Rabbit Holes 🕳️ #50
From self-realization and deep ecology to busy being busy and sanity in an insane society
It’s been 50, yep that’s right, 50 (!!!) Rabbit Holes 🕳️ issues already. 🥳
If you enjoy these issues, please share this newsletter with someone who might enjoy it too. Let’s grow this community! 🫶
Also, I am starting to see some very interesting throughlines emerge from all the stuff I’ve curated in these 50 issues. I am currently in the process of organizing these threads into what I can only describe as a digital version of a highly curated vinyl collection that, instead of music, features theme-based collections of thought-provoking ideas to build a better world. So stay tuned! 😉
THIS WEEK → 🧘♂️ Deep Ecology & Deep Self ⏰ Busy Being Busy 🤪 An Insane Society ➕ The World is Going Blind 🚿 Less Work, More Life
Rabbit Holes 🕳️
As always, here are three perspective-shifting ideas to create a better world, plus some fun extras. Enjoy!

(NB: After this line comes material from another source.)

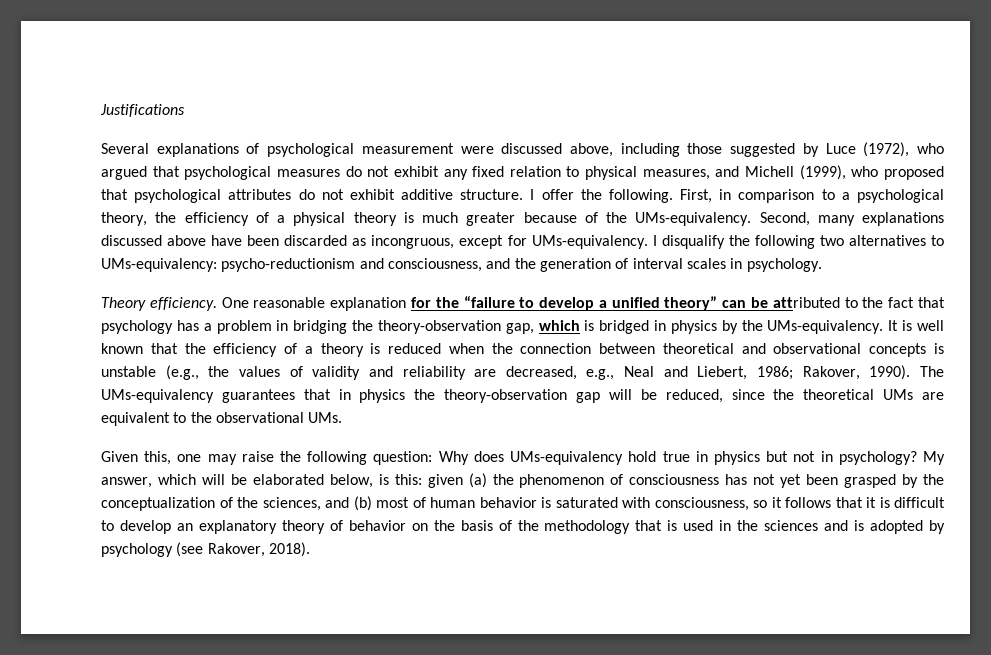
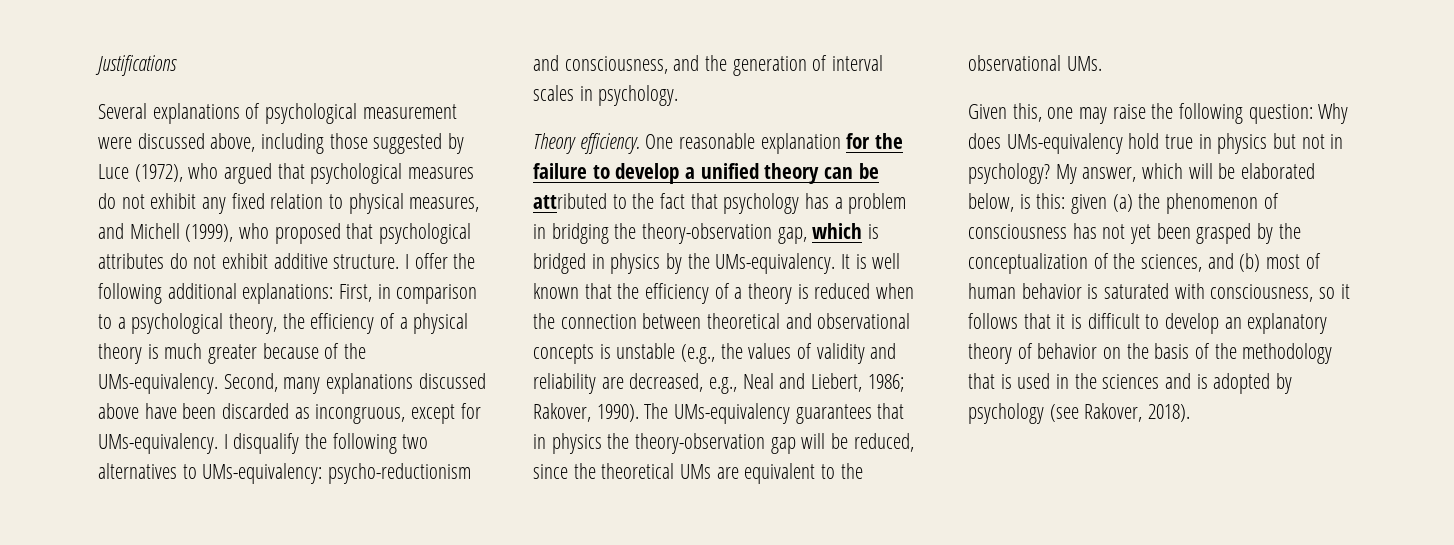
- I offer the following. First, in comparison to a psychological theory, the efficiency of a physical theory is much greater because of the UMs-equivalency.
+ I offer the following additional explanations: First, in comparison to a psychological theory, the efficiency of a physical theory is much greater because of the UMs-equivalency.
- One reasonable explanation for the “failure to develop a unified theory” can be attributed to the fact that psychology has a problem in bridging the theory-observation gap, which is bridged in physics by the UMs-equivalency.
+ One reasonable explanation for the failure to develop a unified theory can be attributed to the fact that psychology has a problem in bridging the theory-observation gap, which is bridged in physics by the UMs-equivalency.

#1 🧘♂️ Deep Ecology & Deep Self
If we truly acknowledge the fact that we are part of nature and that the degradation of nature is at the same time the degradation of ourselves, then the project of building a more sustainable world isn’t only about regenerating the soil, water, or air, but also regenerating the self. Only once we truly find and “realize” ourselves again, will we also heal our environment.

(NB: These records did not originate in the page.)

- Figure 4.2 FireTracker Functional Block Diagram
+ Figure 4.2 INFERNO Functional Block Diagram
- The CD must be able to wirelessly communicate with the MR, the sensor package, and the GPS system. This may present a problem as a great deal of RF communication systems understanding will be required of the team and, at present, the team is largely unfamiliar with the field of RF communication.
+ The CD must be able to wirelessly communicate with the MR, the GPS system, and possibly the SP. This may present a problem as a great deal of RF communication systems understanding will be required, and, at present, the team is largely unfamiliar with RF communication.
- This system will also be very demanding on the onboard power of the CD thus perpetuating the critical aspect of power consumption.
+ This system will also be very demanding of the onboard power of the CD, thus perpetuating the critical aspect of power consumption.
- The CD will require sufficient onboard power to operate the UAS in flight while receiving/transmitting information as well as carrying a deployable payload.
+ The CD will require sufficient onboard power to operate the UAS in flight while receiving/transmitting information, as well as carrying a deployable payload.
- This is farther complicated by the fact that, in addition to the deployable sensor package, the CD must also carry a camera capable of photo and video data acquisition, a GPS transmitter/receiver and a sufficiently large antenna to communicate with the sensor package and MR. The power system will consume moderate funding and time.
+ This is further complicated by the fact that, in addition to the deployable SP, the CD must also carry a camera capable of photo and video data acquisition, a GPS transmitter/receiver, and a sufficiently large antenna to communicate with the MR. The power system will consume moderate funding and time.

“Our current political and economic circumstances lead us to think of ourselves as useful cogs in a machine, and of our identity in terms of certain hoops we need to jump through: go to college to get well-paying jobs, climb the property ladder, and make sure we have adequate savings for retirement. However, the climate crisis can prompt us to rethink these suppositions. What good are retirement savings if the world is burning? We need a much richer concept of self – a fully realised self that is worth preserving. […]
This self-concept is much richer and more expansive than is commonly recognised. It’s not enough to preserve your narrow, personal self. You are part of a vast, interconnected Universe, where your wellbeing crucially depends on maintaining relationships and connections with others, including nonhuman others. […]
To actualise ourselves, we need to understand what our ‘self’ is. [Philosopher] Næss thinks that we underestimate ourselves, writing in 1987: ‘We tend to confuse it [the self] with the narrow ego.’ Self-knowledge is partial and incomplete, this lack of knowledge prevents us from acting well. […] We can realise this expansive conception of self by considering our relation to place, an idea that Næss draws from Indigenous thought. We often feel attached to places of natural bounty and beauty, to the point that we might feel that, as Næss said: ‘If this place is destroyed something in me is killed.’ Loss of place has by now well-documented effects on mental health, including eco-anxiety, which arises from a sense of loss of places to which people feel a strong emotional connection. When our surroundings are hurt, we feel hurt too. […]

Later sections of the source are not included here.